Corporate Finance & Capital: Capital Markets

Are rookie investors getting taken for a ride by the popular social media app?


Despite criticism over the company’s weak governance model, investors snapped up shares in Snap’s $3.4 billion initial offering. The company’s co-founders, Evan Spiegel and Bobby Murphy, worked to secure a combined 88.8% voting interest while raising more than the $3 billion offered by their larger rival Facebook in 2013. Some reports indicated that young investors backed the IPO of Snapchat’s parent because of their fondness for the video-sharing app.

Snap’s initial offering of nonvoting shares also turned the page on the “one share, one vote” culture as investors took a leap of faith. And millennials may be only part of the picture. “While millennials are avid users of the Snapchat platform, they weren’t the only generation to jump at the opportunity to invest in the company,” Nicole Sherrod, managing director for trading at US brokerage TD Ameritrade, tells Global Finance.

“TD Ameritrade found the average age of the Snapchat investor was 47; and of the 5,500 clients that traded Snap as their first investment, the average age was 38,” Sherrod says in emailed remarks. And with Facebook’s WhatsApp and Instagram biting into Snapchat’s prime user growth, the higher age group could prove a good bet in the long term. “Already, Snap is seeing much faster growth outside of the 12–24 age range,” FBN Securities analyst Shebly Seyrafi says in a research note.

Snapchat’s 158 million users are mostly millennials aged 18–24, a younger group than Facebook’s. Millennials mostly trade the stock of tech companies; and their most popular stocks in 2016 were Apple, Facebook, Amazon and Netflix, according to TD Ameritrade. But only one in three millennials is investing in the stock market, according to Bankrate.com. That compares with 51% of Generation Xers, those now 36–51 years old.
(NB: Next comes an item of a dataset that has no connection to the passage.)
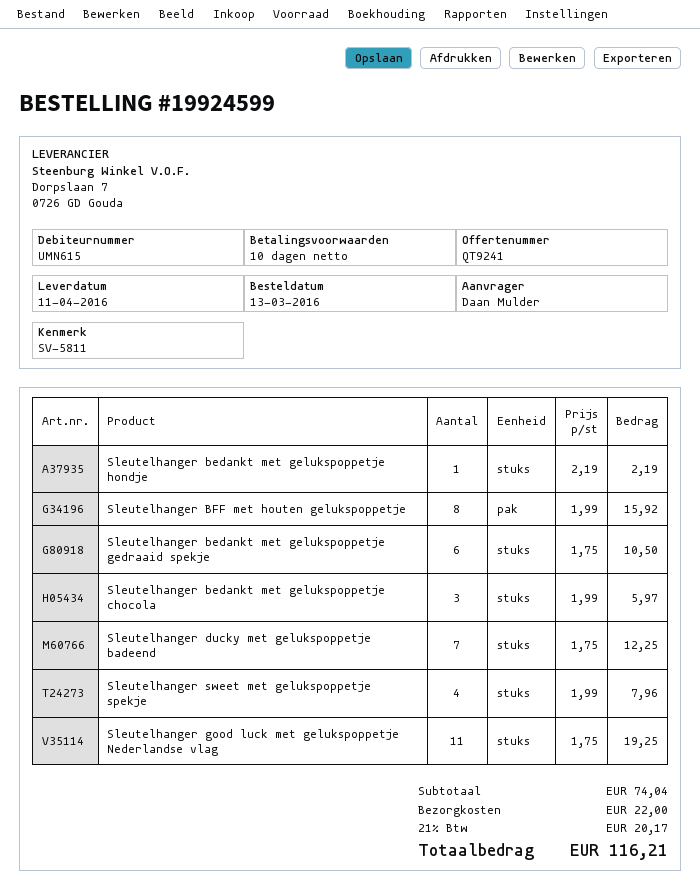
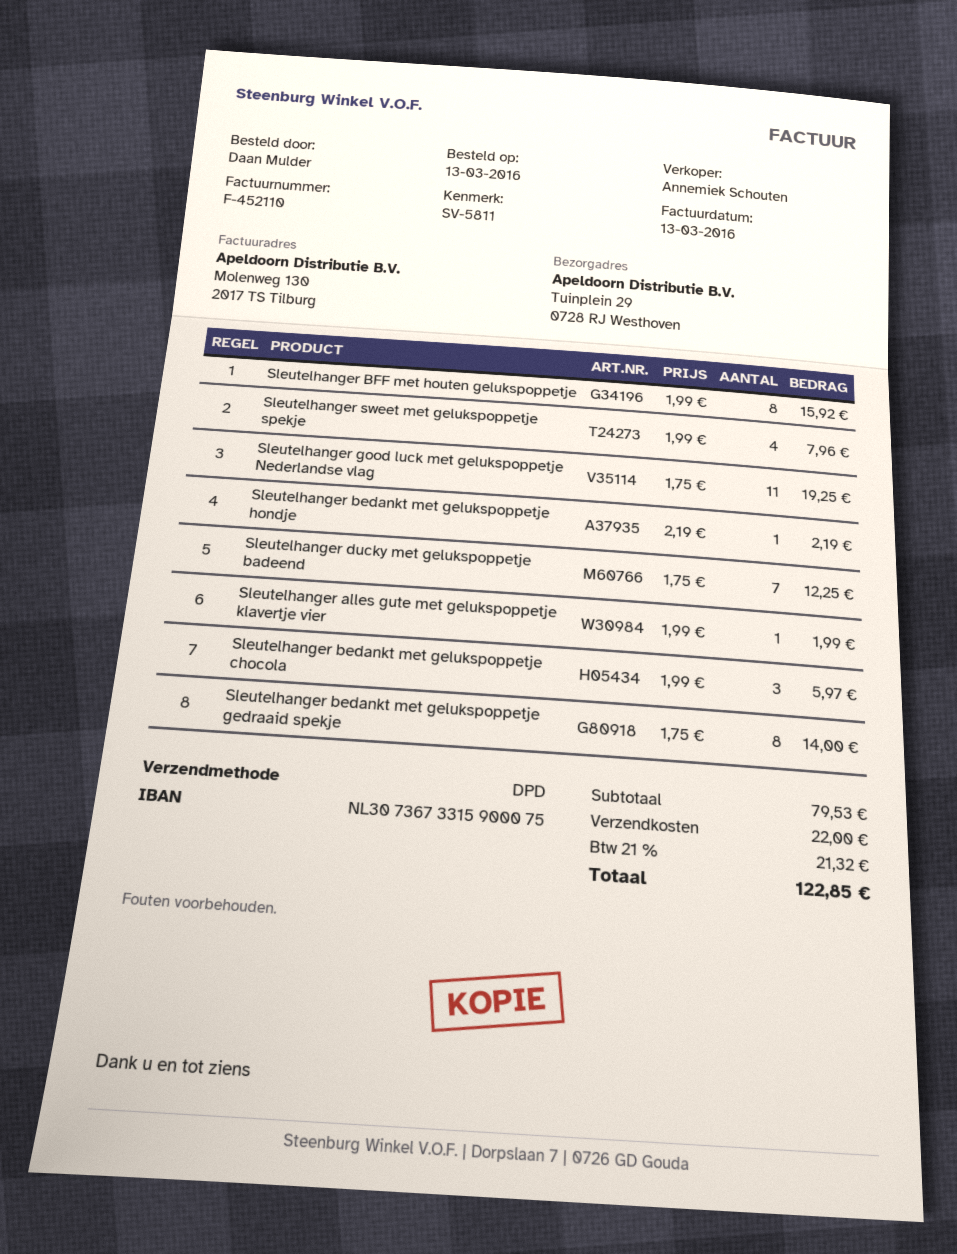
Sleutelhanger bedankt met gelukspoppetje gedraaid spekje: 6 x 1.75 = 10.50 -> 8 x 1.75 = 14.00
Sleutelhanger alles gute met gelukspoppetje klavertje vier: none -> 1 x 1.99 = 1.99
subtotal: 74.04 -> 79.53
tax: 21% = 20.17 -> 21% = 21.32
total: 116.21 -> 122.85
Questions remain whether more tech companies will offer nonvoting shares to laid-back investors and whether their millennial users are buying into this vision. “I think [millennials] will see this as the new normal,” says Stephen Isaacs, chairman of the investment committee at London-based alternative advisory firm Alvine Capital.

Tech giants like Facebook and Google’s parent Alphabet already have multiple stock classes with limited voting rights, but the creators of disappearing messaging app Snapchat ventured into new territory, leaving shareholders to wait and see.
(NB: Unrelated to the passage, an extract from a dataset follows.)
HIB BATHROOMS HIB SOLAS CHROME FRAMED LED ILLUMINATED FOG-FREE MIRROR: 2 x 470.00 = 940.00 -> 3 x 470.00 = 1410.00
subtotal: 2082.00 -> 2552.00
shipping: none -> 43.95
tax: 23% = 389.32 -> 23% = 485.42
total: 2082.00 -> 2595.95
Hedge funds may have played a part in ramping up interest in the IPO, Isaacs says. But passive funds, which track indexess and don’t sell stocks, are the likely target, he said.
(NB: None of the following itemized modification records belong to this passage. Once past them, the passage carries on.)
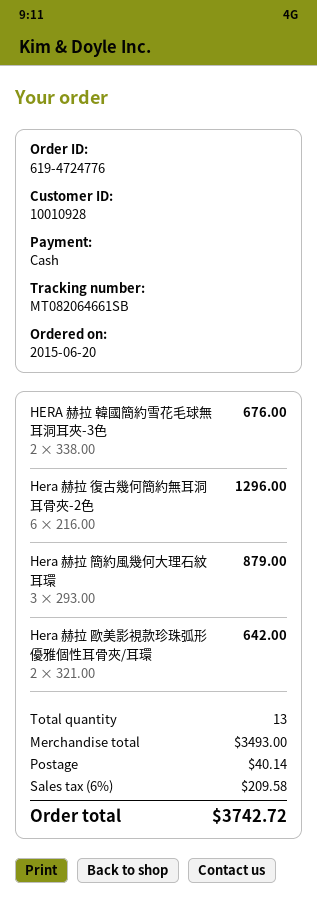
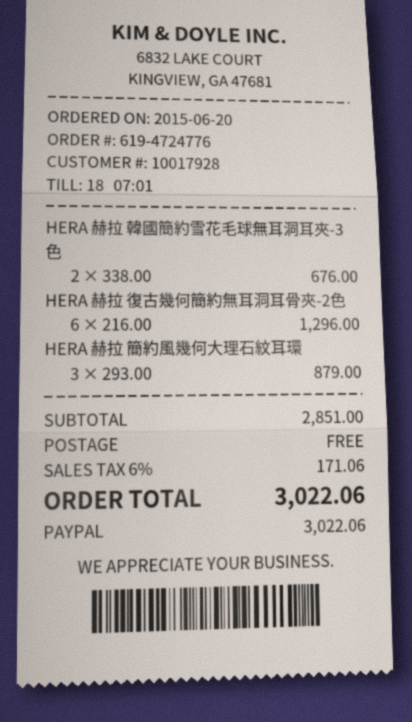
customer number: 10010928 -> 10017928
payment method: cash -> PayPal
Hera 赫拉 歐美影視款珍珠弧形優雅個性耳骨夾/耳環: 2 x 321.00 = 642.00 -> none
subtotal: 3493.00 -> 2851.00
shipping: 40.14 -> 0.00
tax: 6% = 209.58 -> 6% = 171.06
total: 3742.72 -> 3022.06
“We won’t know the share register for some time, so this is my hunch. But seriously no value, or active manager is going to buy this stock valuation!” Isaacs writes in an email. “Maybe the index huggers but no one else.” But the picture may change. Meanwhile, governance concerns have hurt Snap’s chances of being added to major indexes and the stock has dropped from its peak of $24.48 on its March 2 debut.